* **What to work on**:
From the listing below, set down exactly the lines between the one holding "[34,428,171,442] // pip3" and the one holding "[122,722,288,737] code to", inclusive. No other line is wanted.

* **Available records**:
Content starts
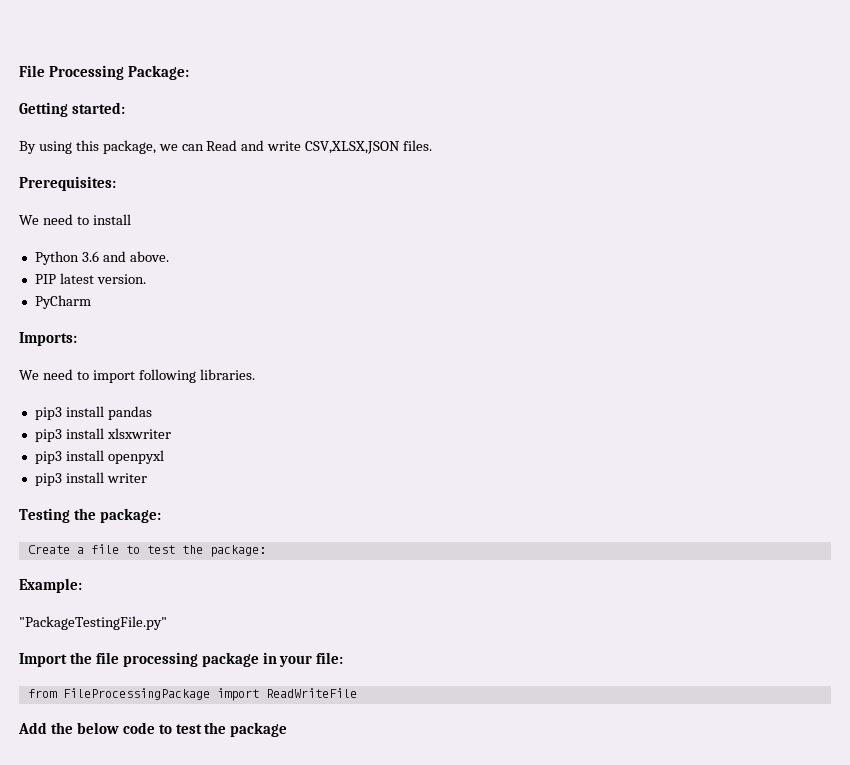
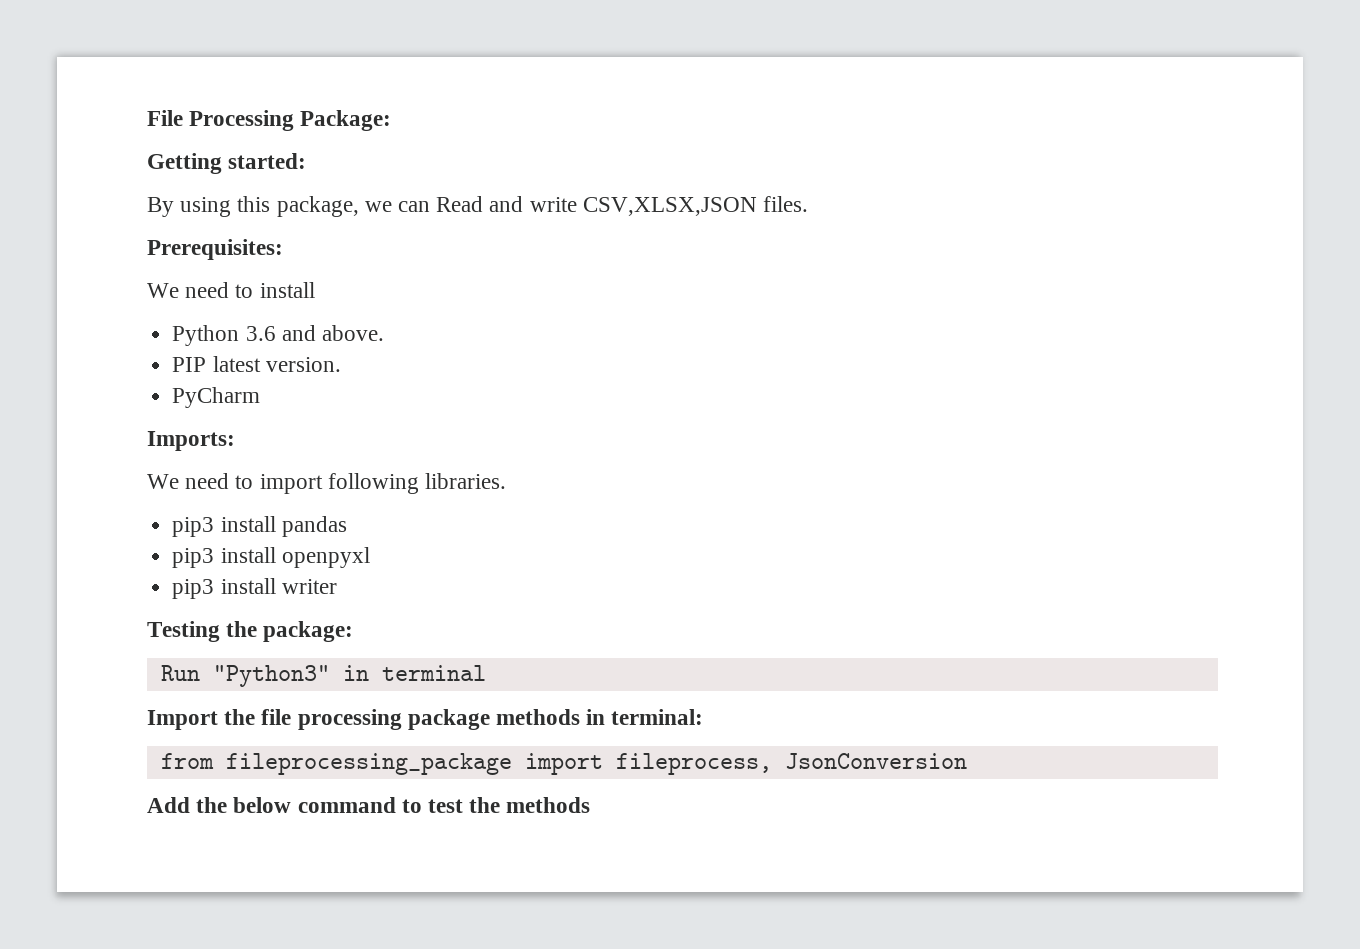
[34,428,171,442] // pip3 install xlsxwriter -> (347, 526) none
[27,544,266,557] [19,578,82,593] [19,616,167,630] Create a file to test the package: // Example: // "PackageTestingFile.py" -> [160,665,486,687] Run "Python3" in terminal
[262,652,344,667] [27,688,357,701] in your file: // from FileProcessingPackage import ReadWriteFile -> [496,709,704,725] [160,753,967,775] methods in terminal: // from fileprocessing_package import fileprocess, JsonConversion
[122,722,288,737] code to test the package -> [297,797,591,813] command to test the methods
Content ends
Content starts
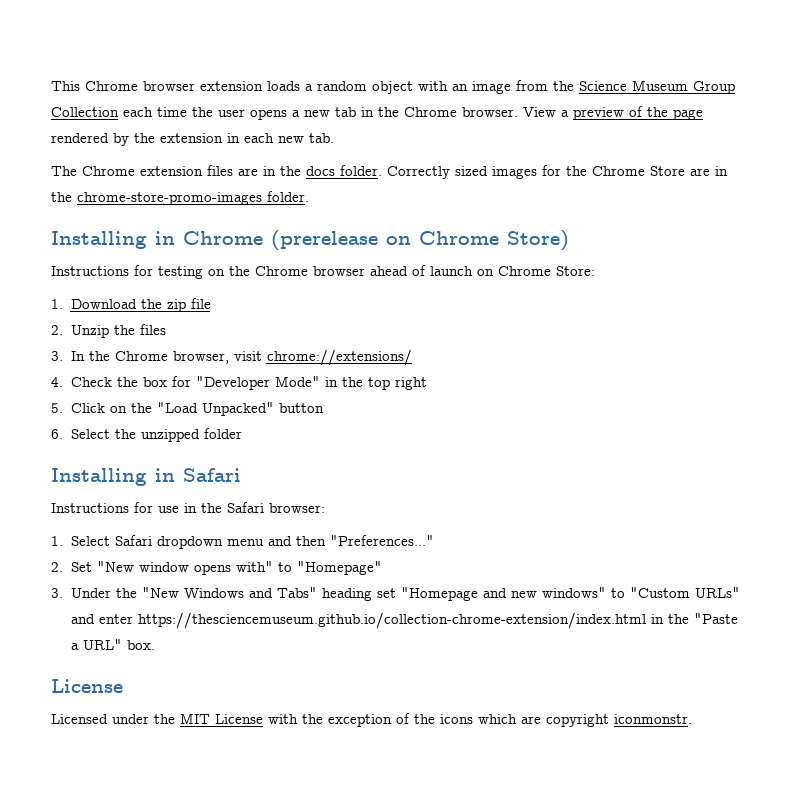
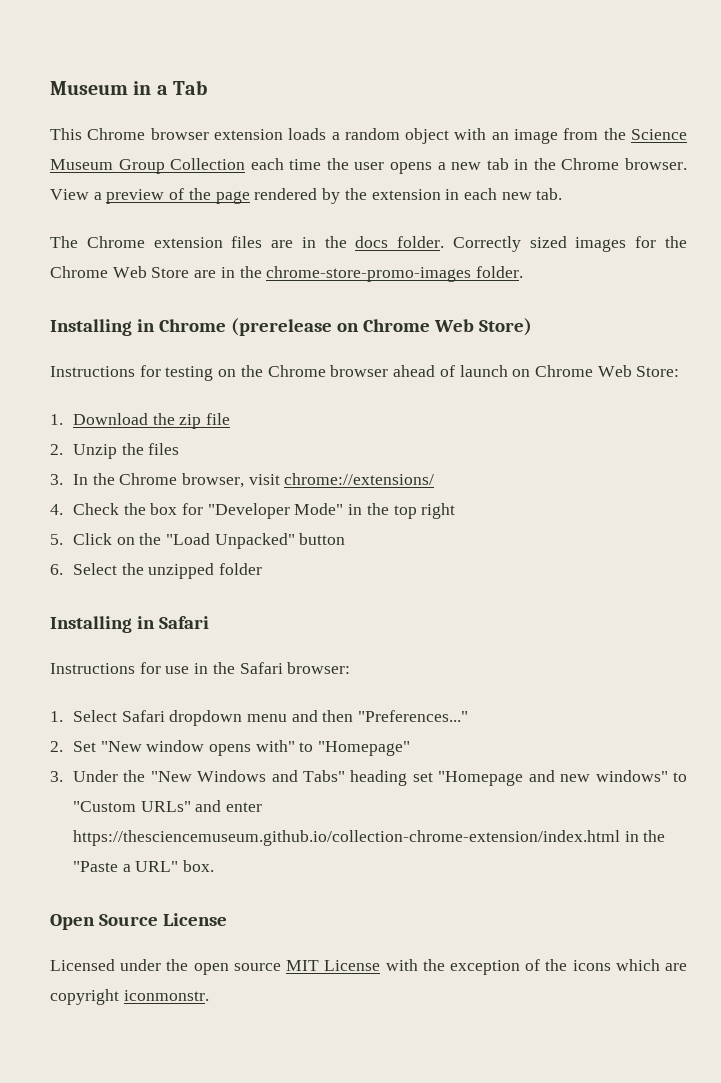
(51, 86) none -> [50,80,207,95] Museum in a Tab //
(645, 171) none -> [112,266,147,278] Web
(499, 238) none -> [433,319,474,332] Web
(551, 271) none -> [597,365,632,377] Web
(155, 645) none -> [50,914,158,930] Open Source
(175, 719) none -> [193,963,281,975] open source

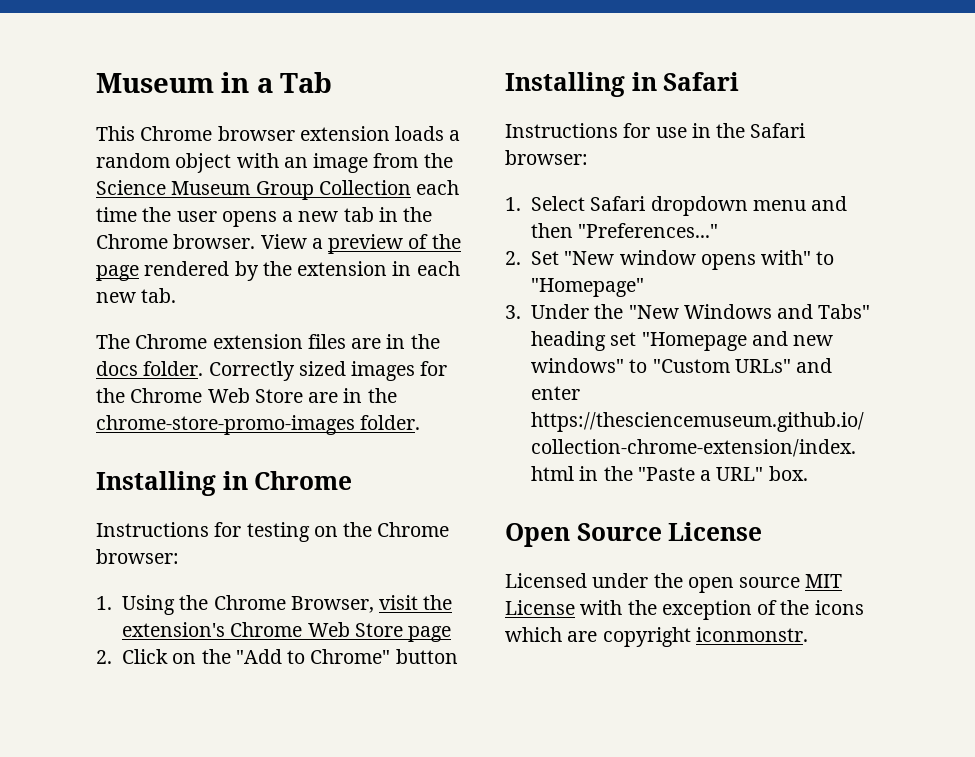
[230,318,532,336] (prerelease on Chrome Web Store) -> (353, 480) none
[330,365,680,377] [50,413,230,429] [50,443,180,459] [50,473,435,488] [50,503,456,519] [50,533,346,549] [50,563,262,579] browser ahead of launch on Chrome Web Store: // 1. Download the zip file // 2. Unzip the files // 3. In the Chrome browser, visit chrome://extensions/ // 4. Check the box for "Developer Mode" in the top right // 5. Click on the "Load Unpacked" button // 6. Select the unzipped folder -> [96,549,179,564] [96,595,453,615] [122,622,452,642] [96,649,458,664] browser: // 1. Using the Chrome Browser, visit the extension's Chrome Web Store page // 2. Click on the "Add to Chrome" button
Content ends
Content starts
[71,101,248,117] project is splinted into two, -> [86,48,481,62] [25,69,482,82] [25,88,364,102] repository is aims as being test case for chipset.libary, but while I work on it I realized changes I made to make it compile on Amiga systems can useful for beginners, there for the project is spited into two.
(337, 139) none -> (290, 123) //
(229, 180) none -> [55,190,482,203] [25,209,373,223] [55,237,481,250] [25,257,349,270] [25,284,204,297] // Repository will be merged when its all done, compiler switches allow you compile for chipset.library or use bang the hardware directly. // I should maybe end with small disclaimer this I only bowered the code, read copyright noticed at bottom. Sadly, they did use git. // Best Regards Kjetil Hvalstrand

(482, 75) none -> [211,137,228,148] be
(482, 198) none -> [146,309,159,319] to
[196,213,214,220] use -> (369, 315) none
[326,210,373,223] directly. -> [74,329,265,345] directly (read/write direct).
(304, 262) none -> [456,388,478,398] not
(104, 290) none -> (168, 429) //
Content ends
* **Reply**:
[34,428,171,442] // pip3 install xlsxwriter -> (347, 526) none
[27,544,266,557] [19,578,82,593] [19,616,167,630] Create a file to test the package: // Example: // "PackageTestingFile.py" -> [160,665,486,687] Run "Python3" in terminal
[262,652,344,667] [27,688,357,701] in your file: // from FileProcessingPackage import ReadWriteFile -> [496,709,704,725] [160,753,967,775] methods in terminal: // from fileprocessing_package import fileprocess, JsonConversion
[122,722,288,737] code to test the package -> [297,797,591,813] command to test the methods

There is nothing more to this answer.